Ses interlocuteurs eurent à peine le temps de se retourner que l’âne s’était déjà envolé et qu’on entendit braire un coq.
— C’est pré vert ici, et langue de poète ; rien ne doit surprendre !
… « 

 

Nouvelle 3 : Pauline ou le cri
Synopsis :
Adrien, 23 ans, laisse derrière lui les années d’étude. Il est sur le point d’entrer dans la vie active. Un ami peu scrupuleux, qui a sollicité son aide, va le trahir et de ses projets il ne restera plus rien. Adrien est désemparé. Un cri dans la nuit va le sauver.
Un extrait :…
« … Cet état, il le traîne en effet depuis longtemps, il se souvient du jour, pas si lointain – c’était la semaine précédente – où, après des démarches infructueuses pour trouver du travail dans la capitale bretonne, il rentrait chez lui, ignorant les personnes qu’il croisait. Son moral n’était déjà pas merveilleux, et la brume, la même que celle d’aujourd’hui, était comme une bulle où il entassait les idées noires. Il en voulait à son père qui lui mettait tant la pression… la révolte, il la ressentait avec l’intensité de l’adolescence, et pourtant il croyait avoir dépassé l’âge d’éprouver de tels ressentiments… il rejetait la responsabilité de ses difficultés sur ses parents, toujours trop présents, trop aimants. Il se souvint des paroles de son oncle, il lui avait dit qu’on ne peut juger à l’aune d’aujourd’hui les actes des générations qui nous ont précédés. Chacun doit faire face et trouver des réponses aux nécessités et aux contingences de son époque.
Des réponses… il aurait aimé pouvoir en trouver ! Il se serait contenté du bout du nez d’un semblant de réponse. Mais rien… il était coincé dans sa toute jeune vie et le pire était à venir, il ne savait pas que lorsqu’il allait enfin pouvoir sortir du long tunnel des années d’attente, au moment où il allait devenir l’acteur de sa vie… tout allait lui échapper… « 

 

Nouvelle 4 : Un dimanche en Pays de Brocéliande

Une nouvelle courte qui condense toute la magie de la Bretagne. Je ne mets pas d’extrait pour ne pas entamer la magie du texte.

 

Nouvelle 5 : Amour et mandala

Une histoire d’amour dont voici un extrait :

« Les quatre malfaisants n’étaient autres que des retraités un peu poivrots et franchement teigneux qui venaient taper la belote au bar. Pas un jour sans qu’ils y soient, toujours installés à la même table, celle qui leur permettait d’interpeller facilement la barmaid tout en gardant un œil sur la porte, ceci afin de ne rien manquer des entrées et de saisir tous les faits et gestes des habitués. Ils jouaient un drôle de jeu ; c’était à celui des quatre qui saurait balancer la parole la plus provocante, la réplique la plus mordante. Les sarcasmes fusaient, les sous-entendus propageaient leur fiel dans les propos en apparence anodins. Ils savaient repérer les travers de chacun. Le client, par principe suspect, était jaugé, détaillé en moins de temps qu’il n’en faut à la gendarmerie pour contrôler nos papiers. Pierre-Yves était devenu leur bouc émissaire et ils n’ignoraient pas la raison de sa présence au bar. Sur lui, ils exerçaient leurs talents de persiflage, ils ne manquaient pas une occasion de le railler, avec délectation. Une façon de le rabaisser aux yeux de sa belle. Ah oui, il ne passait pas inaperçu ! On pouvait entendre dès qu’il passait la porte du bar :

— Il a bien pédalé, le beau gosse ce matin ?

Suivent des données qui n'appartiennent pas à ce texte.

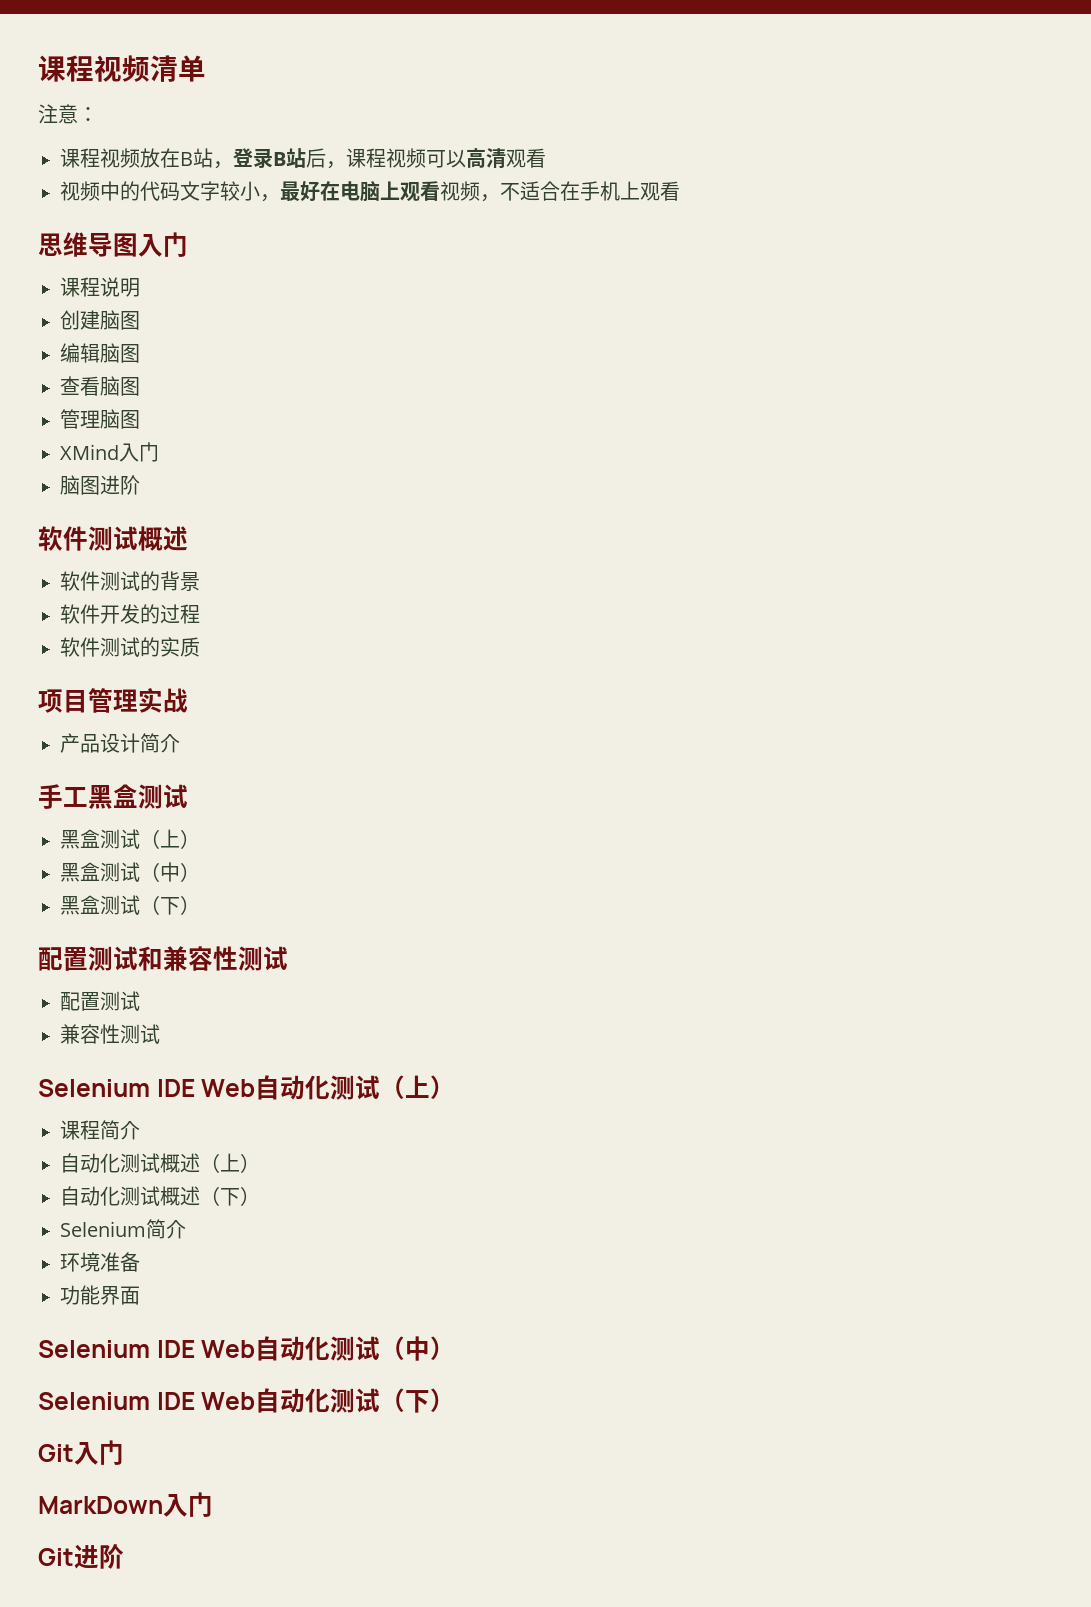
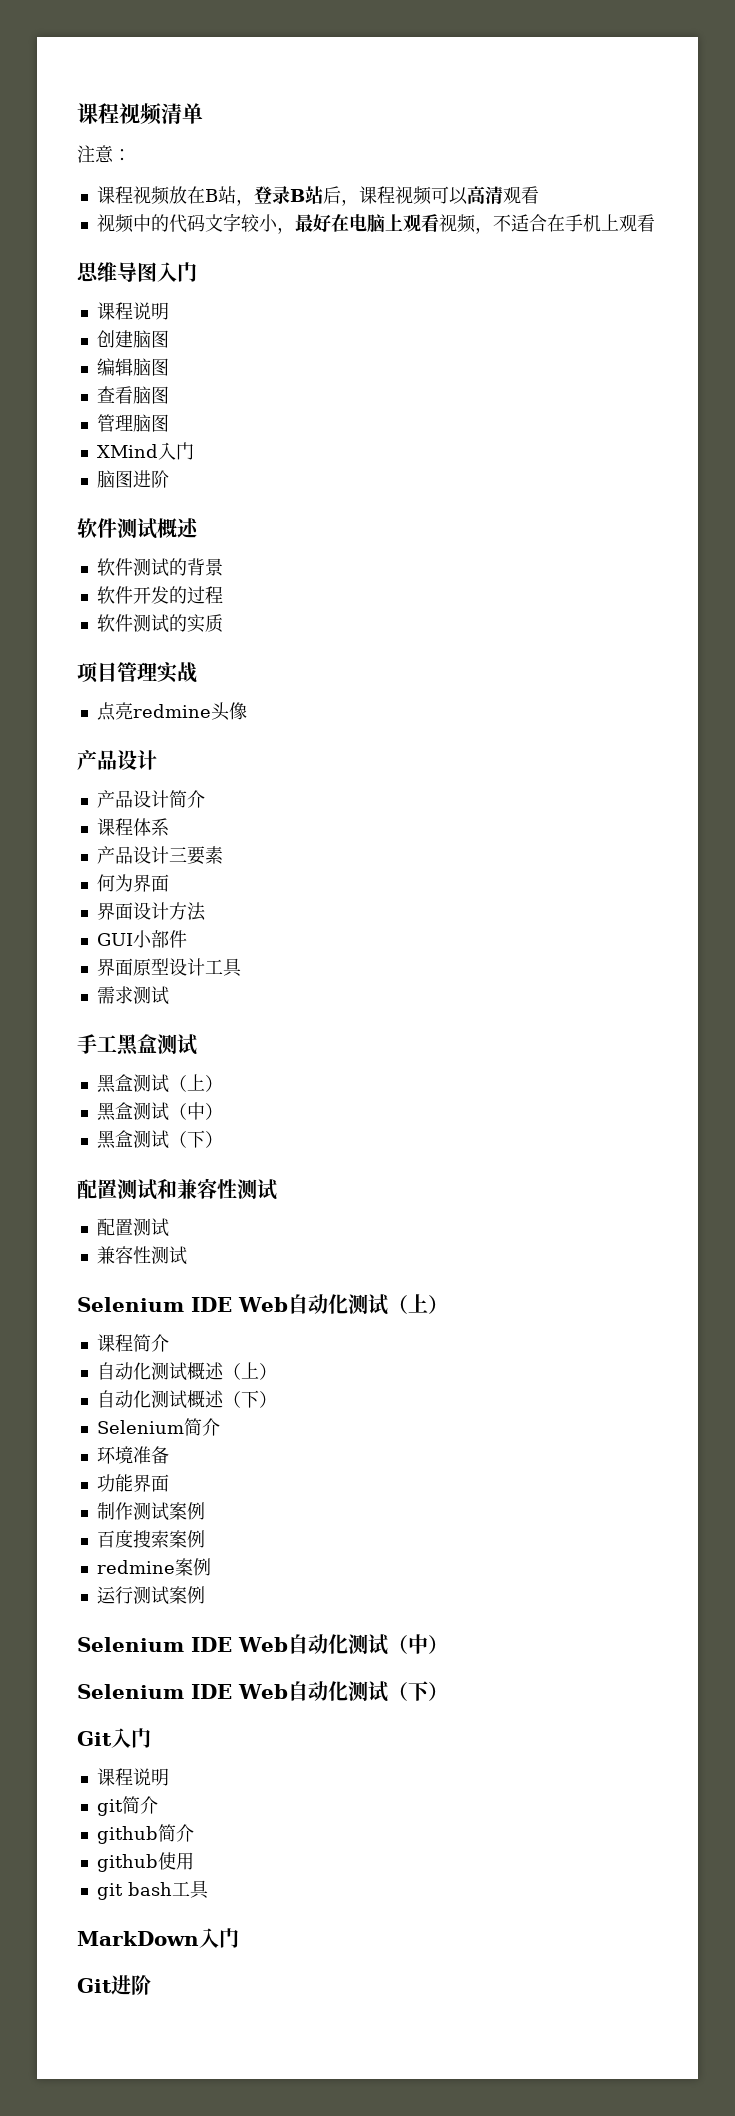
[60,733,180,753] 产品设计简介 -> [96,702,247,721] [77,750,157,770] [96,790,205,808] [96,818,169,836] [96,846,223,865] [96,874,169,892] [96,902,206,921] [96,930,187,948] [96,958,242,977] [96,986,169,1005] 点亮redmine头像 // 产品设计 // 产品设计简介 // 课程体系 // 产品设计三要素 // 何为界面 // 界面设计方法 // GUI小部件 // 界面原型设计工具 // 需求测试
(140, 1295) none -> [96,1502,205,1521] [96,1530,205,1548] [96,1558,211,1576] [96,1586,205,1605] // 制作测试案例 // 百度搜索案例 // redmine案例 // 运行测试案例
(124, 1452) none -> [96,1768,169,1786] [96,1796,158,1816] [96,1824,194,1844] [96,1852,194,1872] [96,1880,209,1900] // 课程说明 // git简介 // github简介 // github使用 // git bash工具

— Faut voir ses mollets ! C’est un sportif, le gars !

— Eh, tu ne te préparerais pas pour le Tour de France, par hasard ?

— Y ferait mieux de se déclarer, ce benêt. N’est-ce pas, Abigail !

— Atout cœur, renchérissait Momo, le plus pervers de la bande.

— C’est pas à toi de mettre atout, Momo !

— Pas de ma faute. C’est Poulidor junior qui m’a distrait !

Il en allait ainsi à longueur de journée. Quand un client de passage venait à s’aventurer dans leur salle les commentaires redoublaient. Il fallait que ce nouveau venu sache que le gamin était la risée de tous. C’était pure charité chrétienne que de le mettre dans le secret. L’étranger était pris à témoin et s’il ne montrait aucun signe d’agacement, son silence devenait une preuve d’acquiescement. D’une manière ou d’une autre, il participait au lynchage du malheureux…»

 

 

Nouvelle 6 : Au-delà des cauchemars
Synopsis : Une femme accompagne sa grand-mère lors d’un moment difficile dans la vie de son aïeule. Elle écoute les souvenirs qui remontent, les comprend, devient, bien involontairement l’instrument d’un étrange échange.
Extrait :
« Camille se demandait à quoi pouvait bien penser sa grand-mère, il lui semblait, par moments, lire de la colère dans son regard. Colère d’une mère qui aurait souhaité une vie tellement différente, qui… attendait tant de ses enfants, mais eux étaient incapables de répondre à ses attentes. Ils ont passé une vie à s’arracher l’amour d’une mère toujours insatisfaite, à essayer de lui prendre des faveurs matérielles, à se déchirer entre frères, parfois ils en venaient aux poings.
Durant la célébration, Eugénie a versé quelques larmes. Étaient-elles destinées à Daniel, ou était-ce des larmes d’apitoiement sur son propre sort ?
Quand la célébration fut terminée, comme elle l’avait annoncé, elle demanda à sa petite fille de partir. Curieusement, elle semblait soulagée et elle avait retrouvé l’usage de la parole. Elle proposa à Camille un repas au restaurant avant que celle-ci ne la raccompagne chez elle. Eugénie se montrait gaie, était-elle simplement heureuse d’être avec sa petite-fille ? Rien ne différenciait ce repas de ceux que la grand-mère et Camille s’accordaient une fois par semaine. Un moment bien à elles où elles se faisaient mille confidences… « 

 

Nouvelle 7 : La demoiselle de Saint-Just
Synopsis : Je ne dirai rien de plus ; une immersion au cœur de la Bretagne.
Extrait :
« … Marion vit que la cruche était vide. Elle décida d’aller chercher de l’eau au puits.
Elle se glissa sous la partie basse de la porte et le vent d’hiver s’engouffra dans la pièce.
Le seau, pourtant vide, était bien lourd pour elle, son bois frottait contre ses mollets. Arrivée au puits, elle se pencha par-dessus la margelle car il lui sembla entendre une voix, la voix de sa mère.
— Maman ! cria-t-elle, surprise.
Le vent soufflait plus fort, couvrant les voix. Pour mieux entendre, l’enfant se pencha davantage. Elle perçut distinctement :
— Va dire à la fille de ta fille, qu’elle aille dire à la fille de sa fille qu’elle apporte le pain au four !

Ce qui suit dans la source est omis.